Who had Minneota off to a 6-0 start this season and tied for the No. 1 ranking in the Class A state football poll at this point?
Not many people outside of Minneota.
The Vikings have opened eyes around the area with their start. It appears Minneota is headed for a collision course with Tracy-Milroy-Balaton in the final game of the season where both teams could be undefeated at 7-0 and fighting for the Little Sioux Conference title.
Photo by David Griswold
Minneota wide receiver Tony Noyes hauls in a catch that went for a touchdown against Little Sioux rival Dawson-Boyd earlier in the season in Dawson. Minneota sits at 6-0 on the season, tied with TMB atop the conference.
Minneota head coach Chad Johnston hopes that's the case.
"We've talked about TMB with the guys," Johnston said. "We don't want to look past anybody, but we do know what could take place. We have to take care of business before we get to that game. But the kids want the game to be two 7-0 teams going up against each other. It would be a phenomenal game between two great teams. We're just trying to take things in perspective and take on game at a time."
Spoken like a true football coach.
The biggest reason for Minneota's surprise season is due to the loss of running back Craig Peterson to graduation. Peterson led the Marshall area in rushing last season with 1,769 yards on 280 carries and 18 touchdowns. Peterson won the area rushing title by more than 400 yards. That's how solid he was for the Vikings.
"Craig was a great running back and he did a wonderful job. But he had to do a lot of things by himself. The kids around him last year were really young. Brandon Anderson has done a phenomenal job stepping in. He was our backup quarterback last year and he's looking really good. One of the big benefits for Brandon is that our line is back. We have a lot of experience there. They're doing a good job of opening that initial hole and he just does the running after that."
The Vikings went a respectable 6-4 last season and had a 5-3 mark in the Little Sioux. But it was Minneota's final game of the regular season last year that might have been an indicator of things to come this year. The Vikings hosted TMB and gave the Panthers their toughest test of the season.

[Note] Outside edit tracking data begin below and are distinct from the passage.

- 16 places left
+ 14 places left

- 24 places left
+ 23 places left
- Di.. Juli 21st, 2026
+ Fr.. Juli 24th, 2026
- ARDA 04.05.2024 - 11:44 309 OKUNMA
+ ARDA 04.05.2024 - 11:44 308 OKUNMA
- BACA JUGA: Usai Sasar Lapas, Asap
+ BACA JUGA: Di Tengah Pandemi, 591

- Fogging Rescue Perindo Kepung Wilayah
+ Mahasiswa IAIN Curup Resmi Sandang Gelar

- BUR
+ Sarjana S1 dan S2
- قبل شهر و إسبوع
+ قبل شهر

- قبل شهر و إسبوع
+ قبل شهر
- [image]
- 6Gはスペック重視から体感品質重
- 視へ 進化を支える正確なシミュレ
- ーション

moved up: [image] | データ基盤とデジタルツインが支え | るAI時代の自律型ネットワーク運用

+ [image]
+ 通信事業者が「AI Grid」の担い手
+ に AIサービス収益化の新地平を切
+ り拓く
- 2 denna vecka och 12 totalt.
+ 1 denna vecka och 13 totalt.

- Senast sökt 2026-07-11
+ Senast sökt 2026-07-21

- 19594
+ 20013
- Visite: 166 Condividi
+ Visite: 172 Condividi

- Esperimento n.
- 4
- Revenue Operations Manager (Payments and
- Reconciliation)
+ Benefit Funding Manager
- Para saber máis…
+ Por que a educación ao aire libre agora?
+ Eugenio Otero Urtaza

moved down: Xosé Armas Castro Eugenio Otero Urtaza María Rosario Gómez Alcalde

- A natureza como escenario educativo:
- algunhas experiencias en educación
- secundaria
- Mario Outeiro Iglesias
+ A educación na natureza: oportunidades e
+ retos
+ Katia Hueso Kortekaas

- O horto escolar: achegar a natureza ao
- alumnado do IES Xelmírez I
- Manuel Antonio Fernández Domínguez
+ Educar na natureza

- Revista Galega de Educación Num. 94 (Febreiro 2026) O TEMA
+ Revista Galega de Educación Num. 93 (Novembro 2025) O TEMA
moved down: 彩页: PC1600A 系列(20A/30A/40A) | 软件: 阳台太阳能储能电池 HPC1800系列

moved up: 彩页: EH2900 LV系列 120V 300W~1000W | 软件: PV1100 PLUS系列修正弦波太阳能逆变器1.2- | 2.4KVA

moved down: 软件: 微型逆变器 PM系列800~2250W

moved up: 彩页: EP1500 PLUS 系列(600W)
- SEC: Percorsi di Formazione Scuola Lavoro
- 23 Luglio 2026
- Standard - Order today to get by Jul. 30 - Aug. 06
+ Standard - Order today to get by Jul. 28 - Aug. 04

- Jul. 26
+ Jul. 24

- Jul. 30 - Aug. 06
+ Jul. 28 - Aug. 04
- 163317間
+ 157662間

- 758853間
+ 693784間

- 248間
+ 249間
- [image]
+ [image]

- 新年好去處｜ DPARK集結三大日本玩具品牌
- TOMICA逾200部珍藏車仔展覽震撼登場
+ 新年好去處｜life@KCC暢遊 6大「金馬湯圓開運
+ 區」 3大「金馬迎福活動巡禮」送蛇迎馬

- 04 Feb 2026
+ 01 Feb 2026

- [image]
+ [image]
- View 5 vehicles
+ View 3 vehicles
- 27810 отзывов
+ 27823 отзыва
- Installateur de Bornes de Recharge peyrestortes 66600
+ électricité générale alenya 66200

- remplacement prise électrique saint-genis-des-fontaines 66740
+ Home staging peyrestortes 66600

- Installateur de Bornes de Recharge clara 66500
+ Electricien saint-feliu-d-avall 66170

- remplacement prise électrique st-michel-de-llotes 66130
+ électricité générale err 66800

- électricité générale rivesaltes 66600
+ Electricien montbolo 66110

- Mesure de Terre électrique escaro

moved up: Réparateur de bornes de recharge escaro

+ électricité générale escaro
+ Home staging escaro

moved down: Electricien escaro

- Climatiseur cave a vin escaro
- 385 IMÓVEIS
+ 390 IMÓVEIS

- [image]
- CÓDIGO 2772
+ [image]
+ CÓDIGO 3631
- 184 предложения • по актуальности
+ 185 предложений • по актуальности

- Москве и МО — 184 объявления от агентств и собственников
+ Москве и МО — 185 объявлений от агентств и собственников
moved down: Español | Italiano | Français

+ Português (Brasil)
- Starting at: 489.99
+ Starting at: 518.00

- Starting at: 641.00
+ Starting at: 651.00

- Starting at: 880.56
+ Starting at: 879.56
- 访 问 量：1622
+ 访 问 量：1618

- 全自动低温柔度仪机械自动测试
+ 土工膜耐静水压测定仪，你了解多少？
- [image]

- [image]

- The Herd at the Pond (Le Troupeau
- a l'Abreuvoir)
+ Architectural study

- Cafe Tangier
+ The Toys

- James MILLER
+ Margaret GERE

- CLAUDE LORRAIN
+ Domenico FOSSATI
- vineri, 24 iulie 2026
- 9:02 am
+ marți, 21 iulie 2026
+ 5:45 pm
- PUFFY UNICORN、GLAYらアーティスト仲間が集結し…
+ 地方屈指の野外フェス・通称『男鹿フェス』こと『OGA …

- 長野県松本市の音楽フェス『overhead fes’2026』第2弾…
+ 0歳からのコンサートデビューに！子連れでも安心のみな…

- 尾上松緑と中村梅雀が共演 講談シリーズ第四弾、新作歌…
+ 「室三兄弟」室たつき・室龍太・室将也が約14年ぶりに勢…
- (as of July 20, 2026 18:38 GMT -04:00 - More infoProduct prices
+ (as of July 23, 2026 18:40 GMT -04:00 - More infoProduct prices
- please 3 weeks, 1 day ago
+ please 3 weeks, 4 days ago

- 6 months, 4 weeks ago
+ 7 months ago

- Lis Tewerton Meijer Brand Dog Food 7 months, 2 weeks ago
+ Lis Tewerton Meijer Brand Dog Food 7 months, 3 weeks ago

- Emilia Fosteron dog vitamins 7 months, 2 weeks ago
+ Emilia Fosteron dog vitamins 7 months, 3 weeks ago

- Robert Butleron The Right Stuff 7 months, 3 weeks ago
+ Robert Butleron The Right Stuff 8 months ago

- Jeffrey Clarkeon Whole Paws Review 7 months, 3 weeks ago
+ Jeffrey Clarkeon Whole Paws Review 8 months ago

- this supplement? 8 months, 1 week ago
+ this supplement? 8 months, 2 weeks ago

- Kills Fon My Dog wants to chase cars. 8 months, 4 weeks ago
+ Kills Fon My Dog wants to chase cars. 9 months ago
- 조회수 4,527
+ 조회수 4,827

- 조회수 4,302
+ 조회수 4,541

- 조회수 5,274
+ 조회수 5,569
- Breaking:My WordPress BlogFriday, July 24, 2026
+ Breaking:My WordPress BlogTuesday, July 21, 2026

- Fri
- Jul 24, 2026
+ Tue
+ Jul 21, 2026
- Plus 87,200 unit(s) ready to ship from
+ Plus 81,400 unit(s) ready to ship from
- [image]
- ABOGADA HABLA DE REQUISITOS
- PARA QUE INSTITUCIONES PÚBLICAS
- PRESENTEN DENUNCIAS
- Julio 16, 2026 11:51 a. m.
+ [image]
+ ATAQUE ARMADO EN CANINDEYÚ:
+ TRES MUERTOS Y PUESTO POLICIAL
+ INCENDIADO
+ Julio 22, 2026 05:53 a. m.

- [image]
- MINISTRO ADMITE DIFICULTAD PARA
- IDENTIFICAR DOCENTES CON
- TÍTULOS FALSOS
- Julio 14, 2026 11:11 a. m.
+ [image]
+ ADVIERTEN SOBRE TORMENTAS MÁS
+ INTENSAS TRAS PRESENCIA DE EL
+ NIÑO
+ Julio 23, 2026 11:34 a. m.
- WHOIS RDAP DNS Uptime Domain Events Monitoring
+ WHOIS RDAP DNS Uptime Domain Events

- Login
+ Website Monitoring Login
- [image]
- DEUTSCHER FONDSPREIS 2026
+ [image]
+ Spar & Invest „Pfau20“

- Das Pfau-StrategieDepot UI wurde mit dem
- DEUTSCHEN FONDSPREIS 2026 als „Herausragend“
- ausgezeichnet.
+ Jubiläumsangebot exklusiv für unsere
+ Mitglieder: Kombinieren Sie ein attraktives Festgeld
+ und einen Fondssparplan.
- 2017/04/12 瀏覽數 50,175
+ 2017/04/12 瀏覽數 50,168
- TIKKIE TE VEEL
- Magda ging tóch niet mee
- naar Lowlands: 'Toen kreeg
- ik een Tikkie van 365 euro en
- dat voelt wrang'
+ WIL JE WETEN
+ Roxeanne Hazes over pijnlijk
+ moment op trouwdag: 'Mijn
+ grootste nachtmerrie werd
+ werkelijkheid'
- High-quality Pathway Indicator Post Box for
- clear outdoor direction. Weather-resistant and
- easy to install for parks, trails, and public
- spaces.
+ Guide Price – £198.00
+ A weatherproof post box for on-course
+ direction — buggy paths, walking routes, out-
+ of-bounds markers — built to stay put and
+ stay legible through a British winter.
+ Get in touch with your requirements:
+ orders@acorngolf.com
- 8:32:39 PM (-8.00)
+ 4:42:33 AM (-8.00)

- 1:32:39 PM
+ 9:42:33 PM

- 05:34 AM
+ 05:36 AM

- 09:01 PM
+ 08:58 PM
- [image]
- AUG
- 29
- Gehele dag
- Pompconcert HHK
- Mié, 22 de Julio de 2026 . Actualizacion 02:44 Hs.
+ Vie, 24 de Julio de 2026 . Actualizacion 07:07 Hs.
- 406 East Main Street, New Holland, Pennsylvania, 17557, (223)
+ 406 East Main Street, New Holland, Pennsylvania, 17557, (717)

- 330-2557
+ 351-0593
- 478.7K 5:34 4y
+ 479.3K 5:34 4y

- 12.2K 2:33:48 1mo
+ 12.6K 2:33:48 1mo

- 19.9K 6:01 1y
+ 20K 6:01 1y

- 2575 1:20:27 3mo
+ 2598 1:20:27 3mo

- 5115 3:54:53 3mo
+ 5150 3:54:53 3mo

Minneota's defense held TMB quarterback Isaac Dolan to 10-of-17 passing for 173 yards with a touchdown and interception. The Vikings didn't want Dolan to beat them through the air, so they tried to put as much pressure as they could on Dolan to make him run. While the strategy worked to a certain extent, the Panthers still pulled out the win on a rainy, cold October night.
"It gives us a lot of confidence knowing we can play with them," Johnston said. "It might also give them (TMB) more motivation to play us this year. I don't think they were expecting that type of effort from us last year. We know we can play with them and I know that should help us get up for this year's game."
The Vikings had young players at key positions last season, but now those players are a year older. That's also been a big reason why Minneota is where it is.
"Most of our kids got playing experience last year," Johnston said. "We have a good core back from last year. I also think we've faced some teams who are down this year. That kind of helps some confidence. We played against really good competition last year and that's helped for this year."
Minneota's ability to adapt has also been key. The Vikings have suffered numerous injuries along the offensive line this season.
The Vikings have started sophomore Jacob Horner at center, senior Jared Longtin at right guard, junior Mike Hammer at right tackle, junior Adam Longtin at left tackle and have rotated juniors Victor Montelongo and Alex Christensen at left guard.
Jared Longtin had knee surgery right before the season started. He sat out the first few games and junior Justin Fox replaced him at right guard. Fox now sees time at left tackle. Hammer has been the staple of the line, having started all last season and this season. Other minor injuries have forced Adam Longtin to play center. In all, eight different players have played on the line for Minneota.
"It says a lot about our kids that they're able to adapt like they have," Johnston said. "Justin Fox is playing right guard one week and playing left tackle the next. It says a lot about what we can accomplish, too. Our kids have faced adversity and gotten past it."
The Vikings have rushed for 1,032 yards this season and have passed for 751. The balance for the offense is partially due to the leadership of junior quarterback Sam Derynck, who started as a sophomore last year. Derynck is 48-of-892 passing for 723 yards with 11 touchdowns and six interceptions.
"We do have better balance this year," Johnston said. "There's no doubt about it that we relied heavily on Craig last year. This year, we're mixing it up better. Sam's been able to throw the ball better and loosen some teams up with the pass. That allows us to run it later in the game."
Minneota, who had the No. 1 seed in Section 5A headed into this week, has a tough section with the likes of KMS, Dawson-Boyd, BBE, Lakeview and RCW hanging around. But after handling D-B easily earlier this season, it appears the Vikings are the favorites to win the section title.
Who would have thunk it? Well, Johnston would have.
"The kids have confidence in their abilities," Johnston said. "I really think they feel good about what we can accomplish in the playoffs. It would definitely be nice to secure a lot of home games."
Even a possible loss to TMB couldn't take off the shine of making a run at the Metrodome.